PLA smart card base material and preparation method thereof

Technical Field

The invention belongs to the field of plastic processing, and particularly relates to a PLA intelligent card base material and a preparation method thereof.

Background

The development of smart cards such as bank cards, traffic cards, social security cards and the like promotes the improvement of social informatization level, and brings convenience to life of people. The main material of the cards is PVC resin, and the cards are difficult to recycle due to the metal contained in the cards and basically discarded, so that great pollution is caused, and the environmental problem caused by the smart cards is a difficult problem to solve urgently in the current industry.

Polylactic acid (PLA) is a new type of bio-based and biodegradable material made using starch feedstocks from renewable plant sources such as corn. The starch raw material is saccharified to obtain glucose, the glucose and certain strains are fermented to prepare high-purity lactic acid, and the polylactic acid with certain molecular weight is synthesized by a chemical synthesis method. The biodegradable plastic has good biodegradability, can be completely degraded by microorganisms in the nature under specific conditions after being used, finally generates carbon dioxide and water, does not pollute the environment, is very beneficial to environmental protection, and is a well-known environment-friendly material.

PLA is biodegradable and therefore a better alternative to PVC for making smart cards. Generally, card manufacturing is carried out in a step-by-step laminating mode, wherein an INLAY layer is manufactured and then laminated with a printing layer and an OVERLAY layer. Because PLA is a semi-crystalline material, in the manufacturing process of the INLAY layer, the crystallization degree is increased due to the heating of PLA, the structure is stable, and the PLA is difficult to be firmly combined with a printing layer in the next lamination.

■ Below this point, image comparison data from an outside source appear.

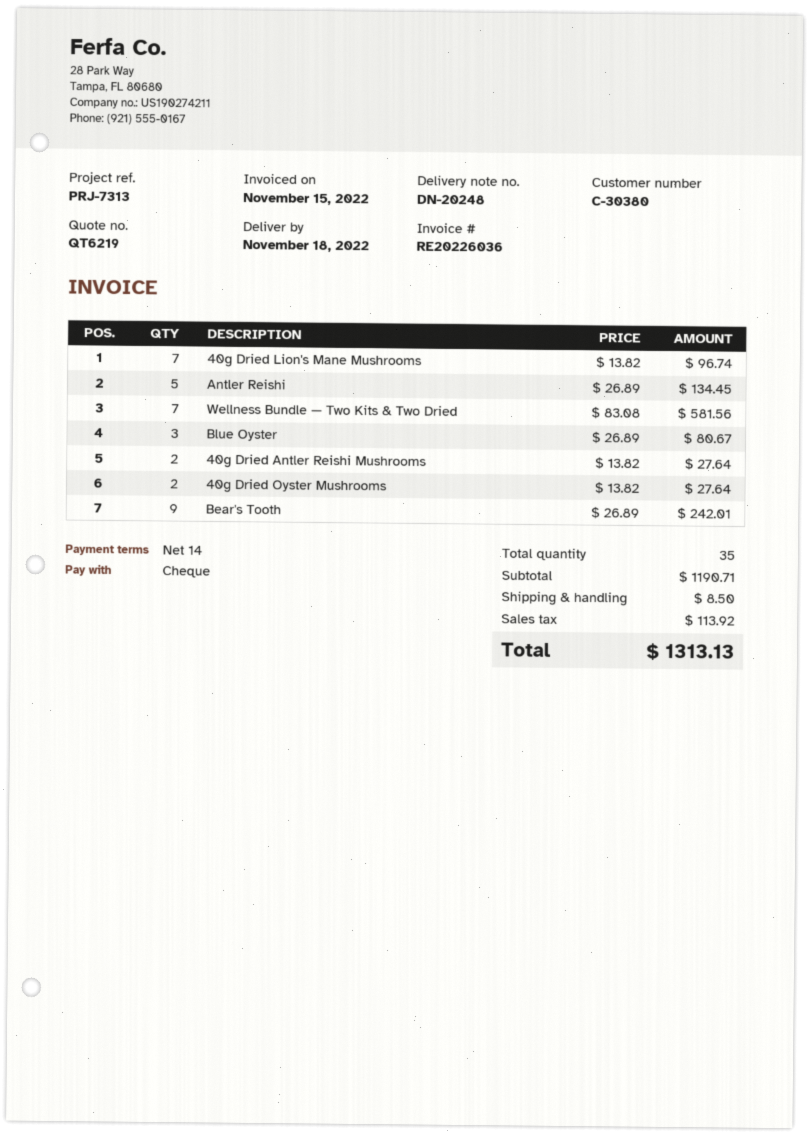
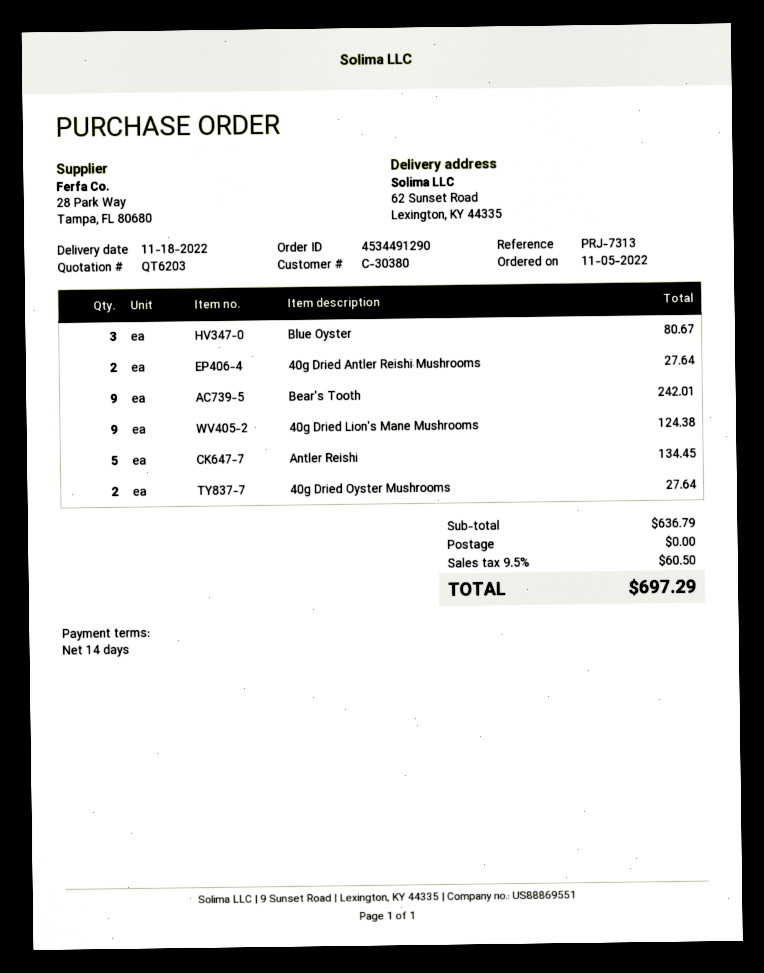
quote number: QT6219 -> QT6203
40g Dried Lion's Mane Mushrooms: 7 for 96.74 -> 9 for 124.38
Wellness Bundle — Two Kits & Two Dried: 7 for 581.56 -> none
subtotal: 1190.71 -> 636.79
shipping: 8.50 -> 0.00
tax: 113.92 -> 60.50
total: 1313.13 -> 697.29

The invention patent with the patent grant publication number of CN 103087483B provides a biaxial stretching polylactic acid sheet for a card base core layer and a preparation method thereof. The method solves the defects of small elongation at break, poor heat resistance, poor hydrolysis resistance and poor aging resistance of the PLA sheet through a special formula system and a biaxial stretching process. However, the heat resistance improved by the stretching process substantially increases the crystallinity of the PLA sheet, and the surface structure of the sheet is inert, which makes it more difficult to bond with the printed layer.

Disclosure of Invention

The invention aims to provide a PLA smart card substrate and a preparation method thereof, wherein a polylactic acid copolymer functional layer is formed on the surface of PLA by a co-extrusion process, so that an INLAY layer and a printing layer can be firmly laminated.

In order to achieve the purpose, the invention adopts the technical means as follows:

a PLA smart card substrate having an A/B structure prepared using the following formulation:

layer A:

100 parts of PLA resin

TiO₂11 to 13 portions of

1-2 parts of antioxidant

Wherein, the PLA resin is a stereocomplex formed by PDLA and PLLA, the melt index of the complex is 9-10g/10min, and the test condition is 190 ℃ and 2.16 KG.

The TiO is₂Is rutile type, and has particle size of 30-60 nm.

The antioxidant is at least one of antioxidant 1010 and antioxidant 168.

Layer B:

polylactic acid copolymer resin 100 parts

1-2 parts of antioxidant

Wherein the polylactic acid copolymer resin is polylactic acid-glycolic acid copolymer, the proportion of glycolic acid monomer in the copolymer is 55-60%, the melt index of the copolymer is 11-13g/10min, and the test conditions are 190 ℃ and 2.16 KG.

The antioxidant is at least one of antioxidant 1010 and antioxidant 168.

The preparation method of the PLA smart card substrate comprises the following steps:

1) drying the PLA resin of the layer A for 5-6 hours at 60 ℃, and drying the polylactic acid copolymer resin of the layer B for 5-6 hours at 50 ℃;

2) and respectively uniformly mixing the raw materials of the layer A and the layer B according to the proportion, putting the mixture into a corresponding extruder, and cooling and shaping the melt through a filter, a melt pump, a die and a three-roll calender to obtain the PLA sheet.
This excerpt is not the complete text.